The Scottish Government argue that the Bill should give Scottish Ministers the same powers as the Secretary of State has over matters such as referring subsidies to the Competition and Markets Authority, making streamlined subsidy schemes, and providing subsidies in response to natural disasters and other emergencies. The Welsh Government are concerned by the powers being given to the Secretary of State to shape the regime in future, with little scrutiny by the UK Parliament and none by Welsh Ministers or the Senedd. Both Governments agree that this legislation undermines powers which are fundamental to their ability to shape their own economies and industrial development.
People in Scotland and Wales view their devolved Governments and Parliaments as being responsible for the economy of their country. When they voted in last May’s elections, they chose to vote for policies that were different from those of the UK Government. My worry is that this Government want to turn back the clock to pre-devolution times.
Having looked closely at the Minister’s response at Second Reading, and the concerns raised about the exclusion of the devolved Administrations from some of the powers given to UK Ministers, I could find no explanation for why this should be the case. I hope the Minister will give a clear reason why these Parliaments and elected Governments should not have similar powers to those that the Bill awards to UK Ministers.
My Lords, these amendments, which I fully support, allow the Senedd Cymru and the Scottish Parliament actually to decide issues for themselves. The legislation itself is deeply annoying because this should be standard in every Bill. I do not understand why the Government keep leaving it out.
In the Scottish independence referendum, the people of Scotland were promised devo-max. They received no such thing and then Brexit came along and gave this Government an excuse to steadily unpick devolution and centralise power in the UK Government. This is evidenced by Clause 1(7), which allows the UK Parliament to legislate contrary to the Bill but does not allow the devolved Parliaments any similar power. I simply do not understand that.

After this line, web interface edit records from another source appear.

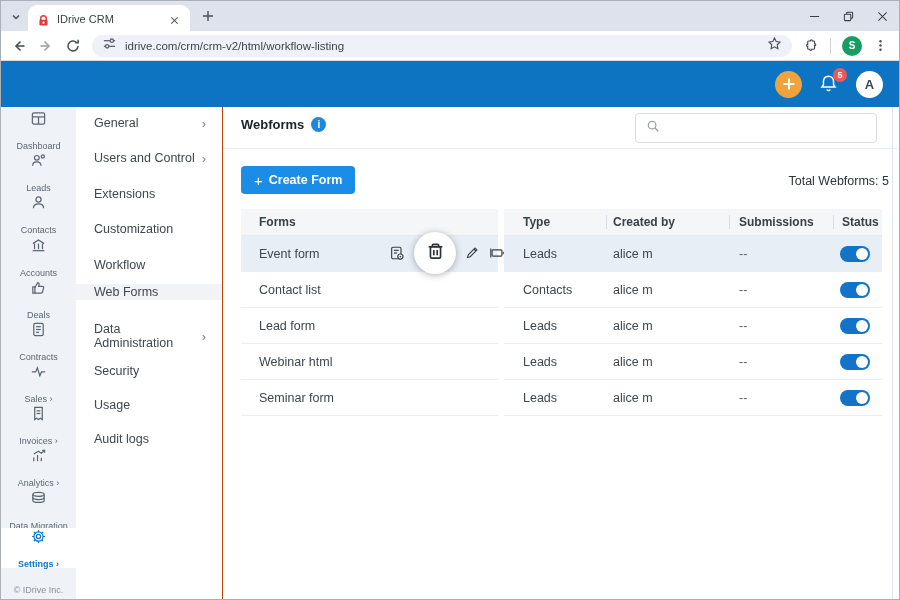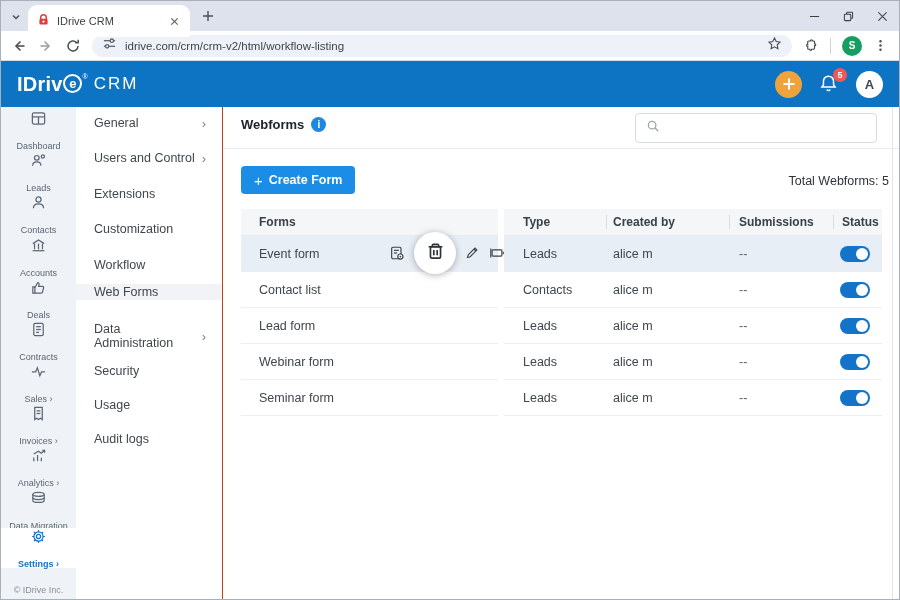--- a/index.html
+++ b/index.html
@@ -2,21 +2,21 @@
 <html><head>
 <meta charset="utf-8">
 <style>
   * { margin:0; padding:0; box-sizing:border-box; }
   html,body { width:900px; height:600px; overflow:hidden; }
   body { font-family:"Liberation Sans", sans-serif; position:relative; background:#fff; border:1px solid #aab0b8; }
 
   
   .tabstrip { height:30px; background:#dde2ec; position:relative; }
   .tab-caret { position:absolute; left:8px; top:9px; width:14px; height:14px; color:#4a5058; }
-  .tab { position:absolute; left:27px; top:4px; width:162px; height:26px; background:#fff; border-radius:9px 9px 0 0; display:flex; align-items:center; padding:16px 9px; gap:7px; }
+  .tab { position:absolute; left:27px; top:4px; width:162px; height:26px; background:#fff; border-radius:9px 9px 0 0; display:flex; align-items:flex-start; padding:8px 9px; gap:7px; }
   .tab-title { font-size:11px; color:#3c4043; flex:1; white-space:nowrap; overflow:hidden; }
   .tab-close { width:14px; height:14px; color:#5f6368; display:flex; align-items:center; justify-content:center; }
   .newtab-btn { position:absolute; left:200px; top:8px; width:14px; height:14px; color:#4a5058; }
   .win-controls { position:absolute; right:0; top:0; height:30px; display:flex; }
   .win-btn { width:34px; height:30px; display:flex; align-items:center; justify-content:center; color:#3c4043; }
 
   .toolbar { height:30px; background:#fff; border-bottom:1px solid #d8dce2; display:flex; align-items:center; padding:0 10px; gap:11px; }
   .nav-ic { width:16px; height:16px; flex:0 0 auto; }
   .url-pill { flex:1; height:22px; background:#eef1f7; border-radius:11px; display:flex; align-items:center; padding:0 10px; gap:8px; }
   .url-text { flex:1; font-size:11.5px; color:#3f454d; white-space:nowrap; overflow:hidden; }
@@ -177,26 +177,20 @@
   <span class="nav-ic">
     <svg viewBox="0 0 16 16" width="15" height="15" fill="#4a5058">
         <circle cx="8" cy="3.5" r="1.3"></circle>
         <circle cx="8" cy="8" r="1.3"></circle>
         <circle cx="8" cy="12.5" r="1.3"></circle>
       </svg>
   </span>
 </div>
 
 <div class="app-header">
-  <div class="logo">
-    <span class="logo-prefix">IDriv</span>
-    <span class="logo-e">e</span>
-    <span class="logo-reg">®</span>
-    <span class="logo-suffix">CRM</span>
-  </div>
   <div class="hdr-right">
     <span class="plus-btn">
       <svg viewBox="0 0 14 14" width="14" height="14">
           <path d="M7 1.5v11M1.5 7h11" stroke="#fff" stroke-width="2"></path>
         </svg>
     </span>
     <span class="bell-wrap">
       <svg viewBox="0 0 20 20" width="21" height="21" fill="none" stroke="#fff" stroke-width="1.4">
           <path d="M10 3a4.8 4.8 0 0 0-4.8 4.8v3.4L3.7 13.4h12.6l-1.5-2.2V7.8A4.8 4.8 0 0 0 10 3z"></path>
           <path d="M8.4 15.6a1.7 1.7 0 0 0 3.2 0"></path>
@@ -411,21 +405,21 @@
           </span>
         </div>
       </div>
       <div class="trow">
           <span class="cell" style="left:18px">Contact list</span>
         </div>
       <div class="trow">
           <span class="cell" style="left:18px">Lead form</span>
         </div>
       <div class="trow">
-          <span class="cell" style="left:18px">Webinar form</span>
+          <span class="cell" style="left:18px">Webinar html</span>
         </div>
       <div class="trow">
           <span class="cell" style="left:18px">Seminar form</span>
         </div>
     </div>
 
     <div class="tbl-right">
       <div class="tbl-head">
         <span class="hcell" style="left:19px">Type</span>
         <span class="hsep" style="left:102px"></span>

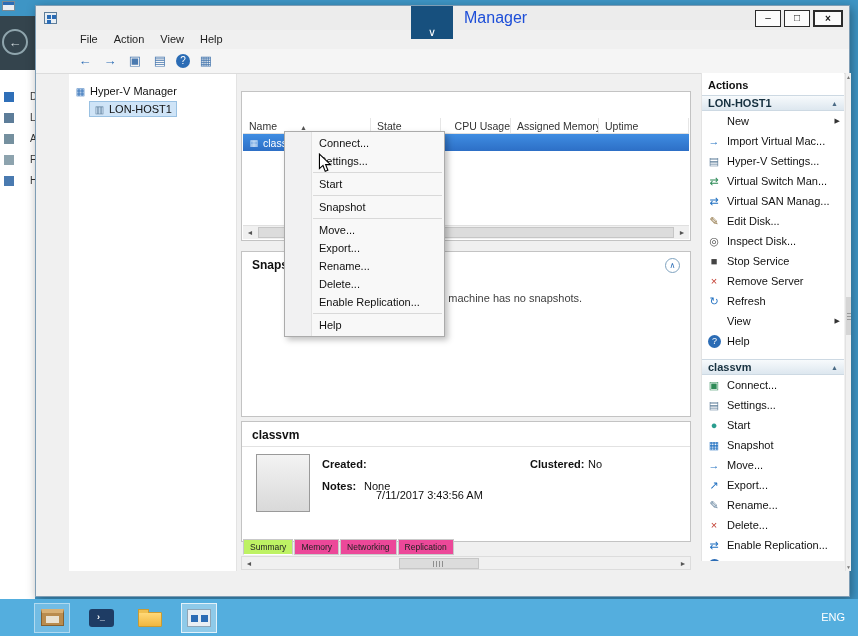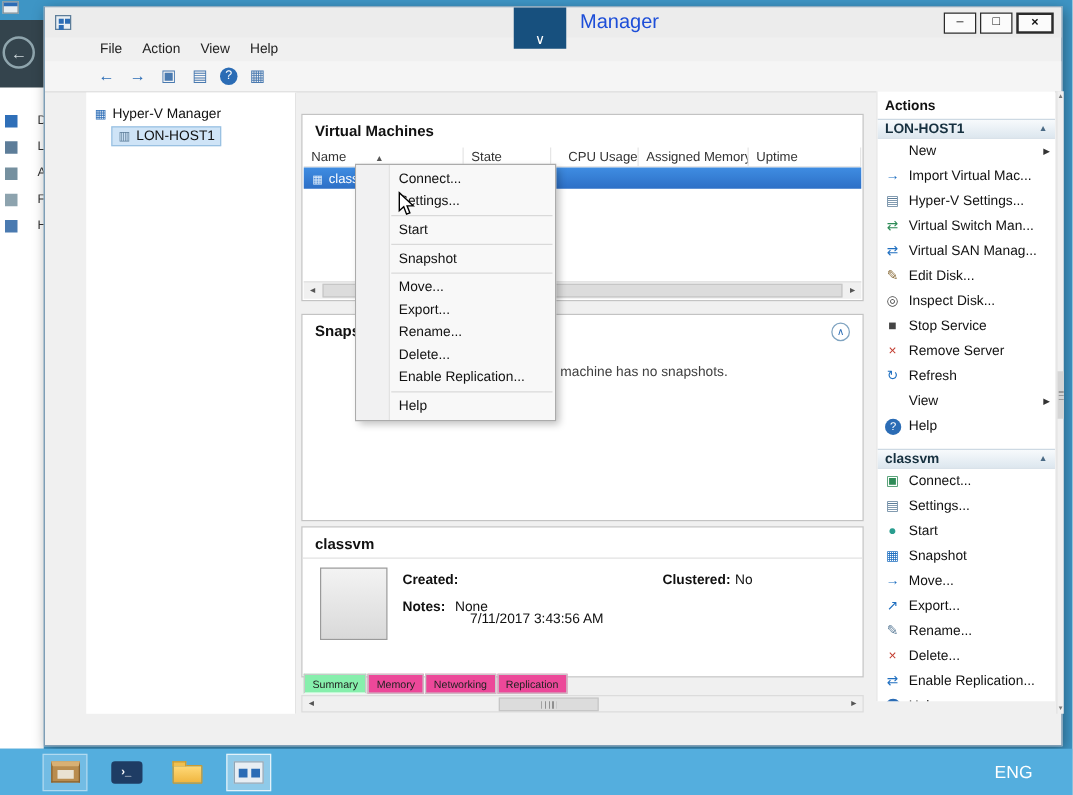--- a/index.html
+++ b/index.html
@@ -67,21 +67,21 @@
   .snap-msg { position:absolute; top:40px; left:0; right:0; text-align:center; font-size:11px; color:#404040; }
 
   #detail-panel { top:343px; height:121px; }
   .dp-title { font-weight:bold; font-size:12px; color:#111; padding:6px 10px 4px; border-bottom:1px solid #e2e2e2; }
   .thumb { position:absolute; left:14px; top:32px; width:54px; height:58px; border:1px solid #9a9a9a; background:linear-gradient(#f3f3f3,#d9d9d9); }
   .fld { position:absolute; font-size:11px; color:#111; white-space:nowrap; }
   .fld.b { font-weight:bold; }
 
   .tabs { position:absolute; top:461px; left:2px; display:flex; gap:1px; }
   .tab { font-size:8.5px; padding:2px 6px; background:#ec4899; border:1px solid #c9c9c9; color:#222; }
-  .tab.active { background:#86efac; border-bottom-color:#fff; }
+  .tab.active { background:#bef264; border-bottom-color:#fff; }
   .c-hscroll { position:absolute; top:478px; left:0; right:6px; height:14px; background:#f0f0f0; border:1px solid #dcdcdc; }
 
   .actions { position:absolute; top:67px; left:665px; width:143px; bottom:35px; background:#fff; border-left:1px solid #e3e3e3; overflow:hidden; }
   .actions-title { font-weight:bold; font-size:11px; color:#111; padding:6px 0 4px 6px; }
   .ag-header { height:16px; background:linear-gradient(#f7fafc,#dde7ef); border-top:1px solid #cdd9e3; border-bottom:1px solid #cdd9e3; display:flex; align-items:center; justify-content:space-between; padding:0 6px; font-size:11px; font-weight:bold; color:#16303f; }
   .ag-header.second { margin-top:8px; }
   .ag-arrow { font-size:7px; color:#4a6a85; }
   .action-item { height:20px; display:flex; align-items:center; gap:6px; padding-left:5px; font-size:11px; color:#111; position:relative; white-space:nowrap; overflow:hidden; }
   .ai-icon { width:14px; flex:0 0 14px; text-align:center; font-size:11px; line-height:14px; }
   .ai-icon.badge { width:13px; flex-basis:13px; height:13px; background:#2b6cb5; color:#fff; border-radius:50%; font-size:9px; line-height:13px; margin-left:1px; }
@@ -111,21 +111,21 @@
   .task-icon { width:36px; height:30px; display:flex; align-items:center; justify-content:center; border:1px solid rgba(0,0,0,0); }
   .task-icon.open { background:rgba(255,255,255,0.18); border-color:rgba(255,255,255,0.45); }
   .task-icon.active { background:rgba(255,255,255,0.35); border-color:rgba(255,255,255,0.75); }
   .ic-sm { position:relative; width:23px; height:17px; background:#b98c4e; border:1px solid #87612f; border-top:4px solid #d8b074; }
   .ic-sm::after { content:""; position:absolute; left:4px; top:3px; width:13px; height:7px; background:#e9e2d2; }
   .ic-ps { width:25px; height:18px; background:#1e3c64; border-radius:3px; color:#fff; font-size:9px; font-weight:bold; text-align:center; line-height:17px; }
   .ic-folder { position:relative; width:24px; height:15px; background:linear-gradient(#ffd978,#f0b63f); border:1px solid #c99b32; border-radius:1px; margin-top:4px; }
   .ic-folder::before { content:""; position:absolute; top:-4px; left:-1px; width:9px; height:3px; background:#f0c050; border:1px solid #c99b32; border-bottom:none; }
   .ic-hv { position:relative; width:24px; height:18px; background:#e8eef3; border:1px solid #8fa5b5; }
   .ic-hv::before { content:""; position:absolute; left:3px; top:5px; width:7px; height:7px; background:#2b6cb5; box-shadow:10px 0 0 #2b6cb5; }
-  .lang { position:absolute; right:32px; top:0; height:37px; line-height:37px; color:#fff; font-size:14px;margin-left:40px; }
+  .lang { position:absolute; right:13px; top:0; height:37px; line-height:37px; color:#fff; font-size:11px;margin-left:40px; }
 </style>
 </head>
 <body>
 
 <div class="desktop">
 
   <div class="dsk-ico"></div>
 
   <div class="sm">
     <div class="sm-header">
@@ -197,21 +197,20 @@
         <span class="tree-sel">
           <span class="ti host">▥</span>
           <span>LON-HOST1</span>
         </span>
       </div>
     </div>
 
     <div class="center">
 
       <div class="panel" id="vm-panel">
-        <div class="panel-title">Virtual Machines</div>
         <div class="thead">
           <div class="th w1">
             <span>Name</span>
             <span class="sort">▲</span>
           </div>
           <div class="th w2">State</div>
           <div class="th w3">CPU Usage</div>
           <div class="th w4">Assigned Memory</div>
           <div class="th w5">Uptime</div>
         </div>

I will support these amendments if they come back on Report. I hope by then the Minister will understand that this should be in every single Bill. It should not be fought over every time. We do not want constant battles in Parliament to enact the devo-max that Scotland was promised. So please let us get some movement on this and actually make it fit for purpose.
I do not think their lateness was perceived—it was real—but that is not why I rise. I go back to a point the Minister made on my noble friend Lord Chandos’s amendment. Under Clause 2 on “Subsidy”, she said that subsection (2) is not an exhaustive list. That is the subsection where my noble friend was looking to add “equity” after “grants”. It may not be an exhaustive list, but lines 23 and 24 say:
“For the purposes of this Act, the means by which financial assistance may be given include”.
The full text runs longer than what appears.